Criminal: Where a lawful permanent resident was told the maximum sentence for her crime was five years, when it was really 20 years, and where she was allegedly given incorrect information about the effect of a guilty plea on her citizenship application, her plea was not knowing and voluntary. Reyes v. State of Maryland, No. 1092, Sept. Term, 2020 (filed Jan. 26, 2022).

Criminal: Where a judge who was new to the case initially acknowledged her unfamiliarity with the facts, but then allowed both the prosecution and defense to present evidence and call witnesses prior to sentencing, and allowed the defendant to address the court prior to sentencing, his right of allocution was not violated. Wilkins v. State, No. 112, Sept. Term, 2021 (filed Jan. 26, 2022).

Administrative

BOTTOM LINE: Where a state statue and the Prince George’s County code both provide an exemption from recordation and transfer taxes for transfers to “the State[,] an agency of the State[,] or a political subdivision in the State,” the “State” was the State of Maryland. As such, a pension fund for California employees was not entitled to the exemption.

CASE: Gateway Terry LLC v. Prince George’s County, No. 708, Sept. Term, 2020 (filed Jan. 26, 2022) (Judges Fader, ARTHUR & Kenney).

FACTS: Gateway Terry LLC is a California limited liability company wholly owned and managed by the Los Angeles County Employees Retirement Association. Gateway Terry purchased real property in Prince George’s County. It claimed a statutory exemption from state transfer and recordation taxes on the ground that it was “a political subdivision in the State.” It also claimed a statutory exemption from county transfer taxes on the ground that it was a “political subdivision of the State.” The tax court denied Gateway Terry’s request for a refund, and the Circuit Court for Prince George’s County affirmed the tax court’s decision.

LAW: Although the General Provisions Article defines the term “State,” with a capital “S,” to mean the State of “Maryland,” Gateway Terry argues, with some force, that that general definition applies only if another definition is not “otherwise provided.” Gateway Terry points out that the Tax-Property Article provides its own definition of “State” or “state,” and that the definition includes “a state . . . of the United States.” Gateway Terry concludes that, in determining the meaning of the term “State” in Tax-Property Article § 12-108(a)(1), a court must apply the definition in the Tax-Property Article.

The tax court relied on the presence of the definite article “the,” which modifies the word “State” in § 12-108(a)(1): “an instrument of writing is not subject to recordation tax, if the instrument of writing transfers property to or grants a security interest to . . . the State.” The tax court reasoned that because the statute refers to “the” State rather than “a” State or state, the legislature must have intended the statute to refer to only one, specific state, namely, the State of Maryland.
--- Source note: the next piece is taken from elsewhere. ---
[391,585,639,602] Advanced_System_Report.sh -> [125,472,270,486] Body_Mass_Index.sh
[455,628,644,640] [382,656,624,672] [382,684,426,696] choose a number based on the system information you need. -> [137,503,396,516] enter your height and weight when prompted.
This court agrees.

The definite article “‘the’ refers to a certain object.” The use of the definite article “the” in § 12-108(a)(1) demonstrates that the term “the State” refers only to the State of Maryland. In creating this exemption for transfers to “the State,” an agency of “the State,” or a political subdivision in “the State,” the General Assembly expressed its intention to limit the exemption to one, specific and particular State, which, in context, could only mean the State of Maryland. The statutory exemption for “the State” does not extend to all 50 American states.

Had the General Assembly intended to exempt conveyances to any one of the 50 states (and to their agencies and political subdivisions), it could easily have done so by employing the phrase “a state” or “a State,” rather than “the State.” As such, the exemption for transfers to “the State” does not apply to transfers to California, or to its agencies or political subdivisions.

This court’s conclusion, that “the State” means the State of Maryland, is supported by other uses of the term “the State” in the Tax-Property Article. As the tax court recognized, the statutory history of the Tax-Property Article provides additional confirmation that the term “the State” in § 12-108(a)(1) refers to the State of Maryland, and not to any other state.

Gateway Terry also argues that the tax court erred in determining that it was not exempt from Prince George’s County’s County transfer tax. This argument has no more merit than its argument concerning the State transfer and recordation taxes. Prince George’s County Code § 10-187(a)(1) states that “Conveyances to the State, any agency of the State, or any political Subdivision of the State shall not be subject to the tax imposed under this Section.” Section 10-102(33) of the Prince George’s County Code defines the term “State” to mean “the State of Maryland.”

By its terms, therefore, § 10-187(a)(1) creates an exemption only for conveyances to the State of Maryland, an agency of the State of Maryland or a political subdivision of the State of Maryland. It does not create an exemption for conveyances to another state, to an agency of another state, to a political subdivision of another state or to an LLC that is owned by a pension fund for employees of a political subdivision of another state.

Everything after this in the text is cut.